Pesquisa pretende melhorar qualidade da manga no Brasil

A predominância da variedade tommy atkins pode trazes problemas futuros para o País, nono exportador do mundo  

Nono produtor mundial de manga, o Brasil tende a enfrentar desvantagens com a variedade tommy atkins, que domina o mercado. A ampla preferência, fundamentada em razões produtivas e comerciais (resistência a doenças, tolerância ao transporte e à deterioração), significa também fator de risco.
O cultivo quase que exclusivo da variedade aumenta a vulnerabilidade do negócio da manga: a presença de plantas com a mesma constituição genética favorece a ocorrência de pragas e doenças.
No submédio São Francisco, onde são colhidos mais de 90% dos frutos exportados pelo País, a variedade ocupa 95% dos 40 mil hectares cultivados.

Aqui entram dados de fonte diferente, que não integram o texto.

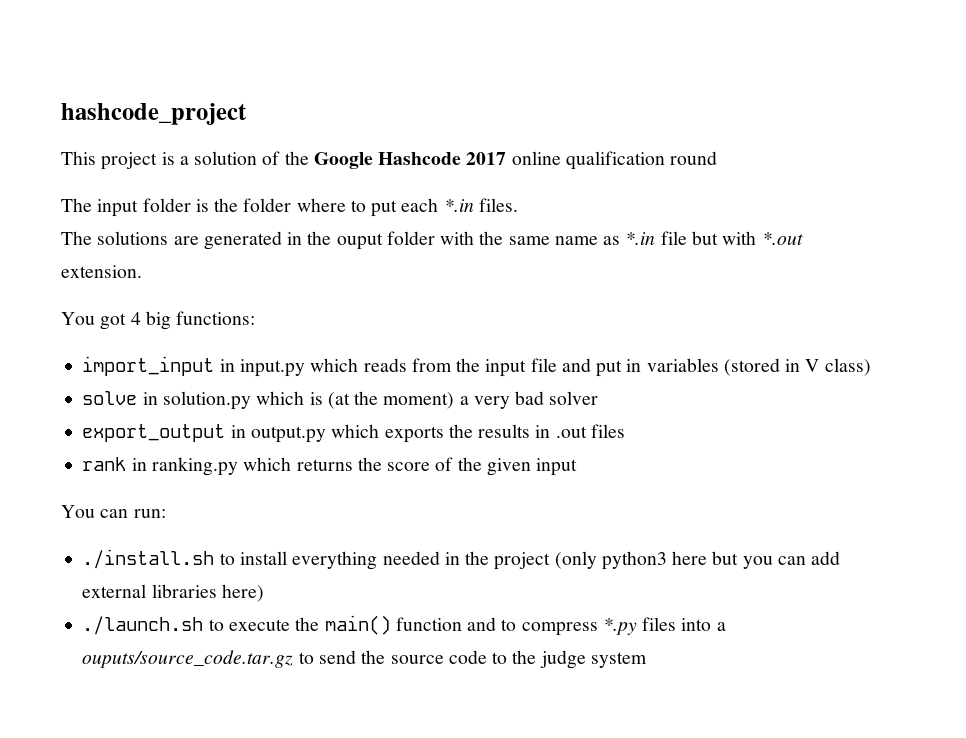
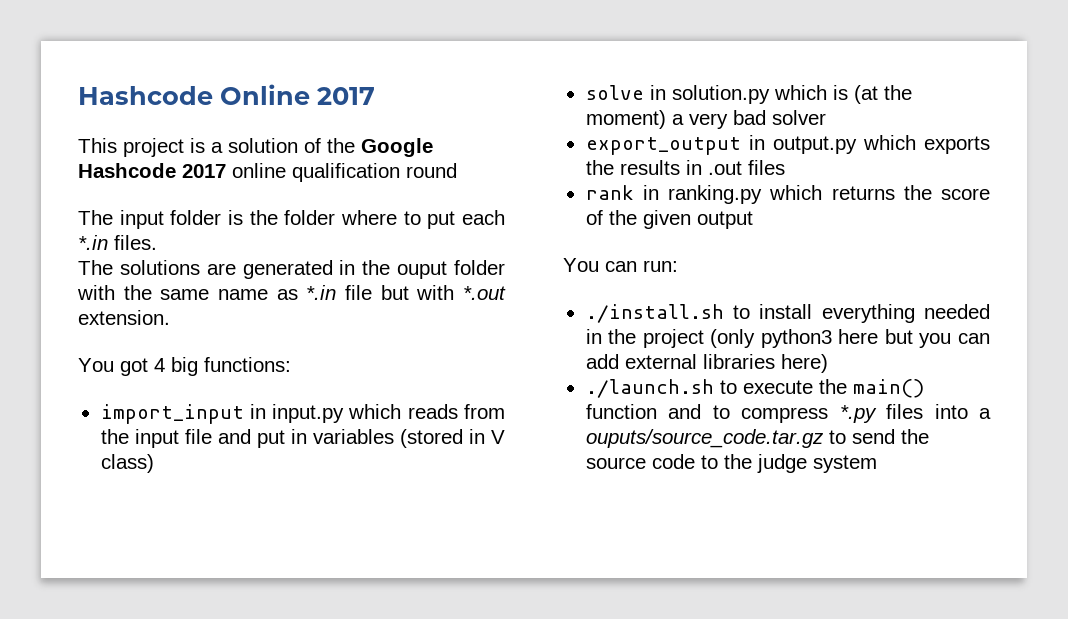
[61,103,247,125] hashcode_project -> [78,84,375,105] Hashcode Online 2017
[536,458,578,476] input -> [696,211,753,229] output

O longo cultivo e a comercialização no submédio São Francisco fez ressaltar sérios problemas produtivos da tommy atkins relacionados ao sabor e à comercialização do produto.
O baixo teor de sólidos solúveis e também a susceptibilidade à doença conhecida como malformação floral e à ocorrência do colapso interno – um distúrbio fisiológico provocado pela deficiência de cálcio e nitrogênio, que compromete o transporte de nutrientes para o fruto, danificando a polpa – tem sido responsáveis por elevadas perdas de frutos e conseqüente aumento dos custos.
Preocupados com esta questão, a Embrapa SemiAacute;rido desenvolve pesquisas para estimular as atividades de melhoramento genético da manga. Os estudos se baseiam no melhoramento genético por métodos tradicionais: cruzamento, variação dos genótipos e seleção.
Não há transgenia envolvida.
“Utilizamos técnicas como marcadores moleculares importantes para detectar porções de DNA associadas a características desejáveis, mas não transferimos genes de outras espécies”, diz o pesquisador Francisco Pinheiro Lima Neto, da Embrapa, citando que estão sendo utilizados nas pesquisas híbridos naturais obtidos através de polinização aberta.

DIVERSIFICAÇÃO – A diversificação de variedades pode significar melhorias nas vantagens competitivas do produto em relação ao mercado. Pinheiro Neto destaca que o projeto de melhoramento genético em curso na Embrapa SemiÁrido pretende preservar as boas características da tommy atkins e incorporar novas qualidades genéticas que substituam suas atuais deficiências.
O pesquisadores instalaram nos Campos Experimentais de Mandacaru e de Bebedouro cerca de 2 mil plantas, que resultaram de cruzamentos entre tommy atkins e as variedades kent, Keit, van dyke, palmer, haden e espada ou que se originaram de cruzamentos livres envolvendo, também, as variedades aaden, surpresa e dashehari.
Os frutos obtidos já seguem para o segundo ciclo e estão sendo avaliados pelos pesquisadores.